» Action item: Look for the word "nose" in the entries and copy each line where it appears.

::::::

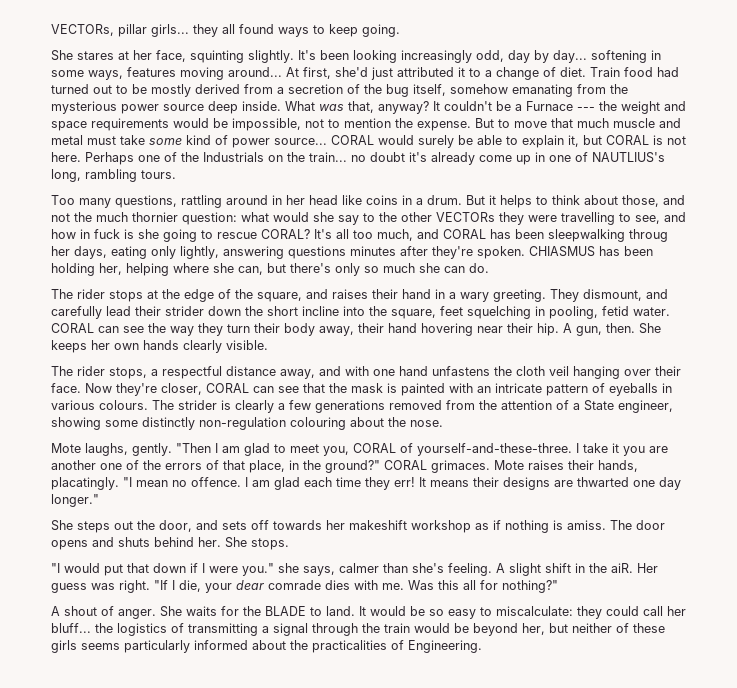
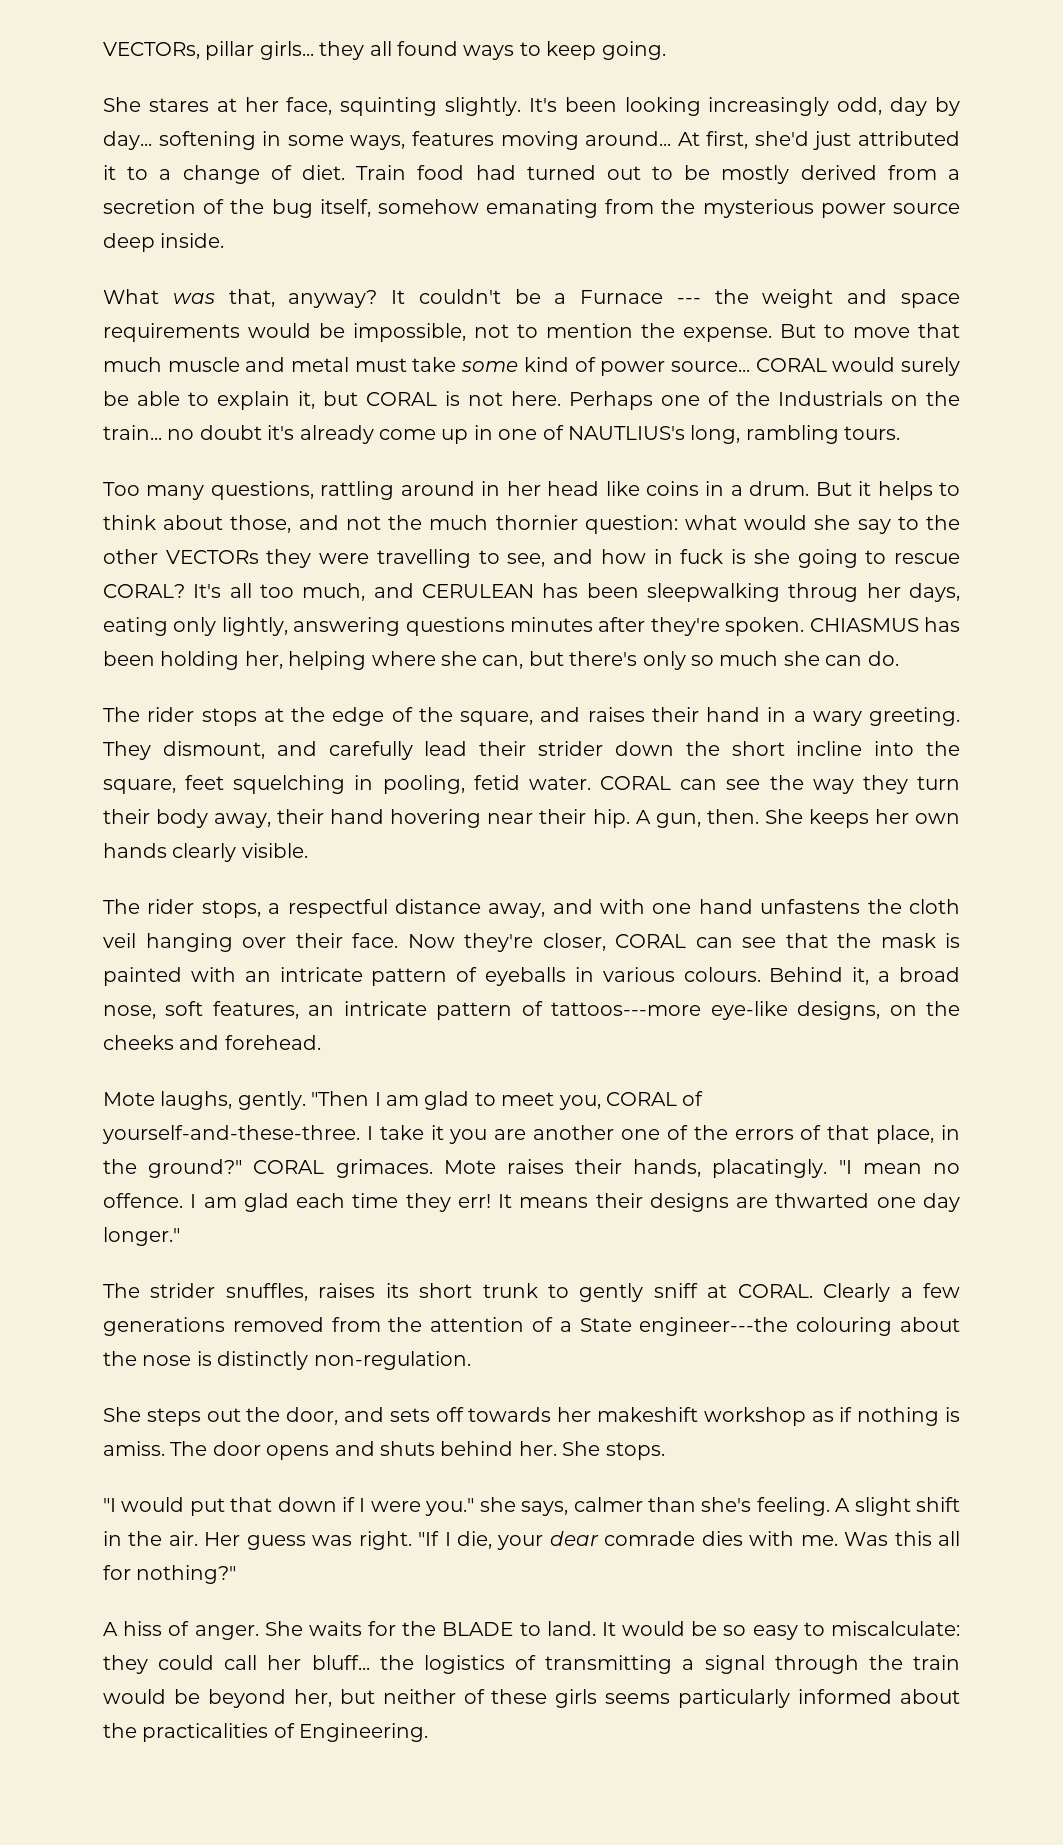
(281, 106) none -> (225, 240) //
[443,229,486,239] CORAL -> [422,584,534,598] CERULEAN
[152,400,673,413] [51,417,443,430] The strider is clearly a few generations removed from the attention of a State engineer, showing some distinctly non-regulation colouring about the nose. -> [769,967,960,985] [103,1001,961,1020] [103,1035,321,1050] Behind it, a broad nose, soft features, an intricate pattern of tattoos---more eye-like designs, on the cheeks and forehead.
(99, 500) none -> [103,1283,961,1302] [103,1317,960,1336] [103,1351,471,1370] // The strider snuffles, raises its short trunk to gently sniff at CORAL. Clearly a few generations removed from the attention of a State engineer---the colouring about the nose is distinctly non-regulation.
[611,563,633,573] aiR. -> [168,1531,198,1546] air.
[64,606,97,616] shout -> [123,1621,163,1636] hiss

::::::

» Result:
[152,400,673,413] [51,417,443,430] The strider is clearly a few generations removed from the attention of a State engineer, showing some distinctly non-regulation colouring about the nose. -> [769,967,960,985] [103,1001,961,1020] [103,1035,321,1050] Behind it, a broad nose, soft features, an intricate pattern of tattoos---more eye-like designs, on the cheeks and forehead.
(99, 500) none -> [103,1283,961,1302] [103,1317,960,1336] [103,1351,471,1370] // The strider snuffles, raises its short trunk to gently sniff at CORAL. Clearly a few generations removed from the attention of a State engineer---the colouring about the nose is distinctly non-regulation.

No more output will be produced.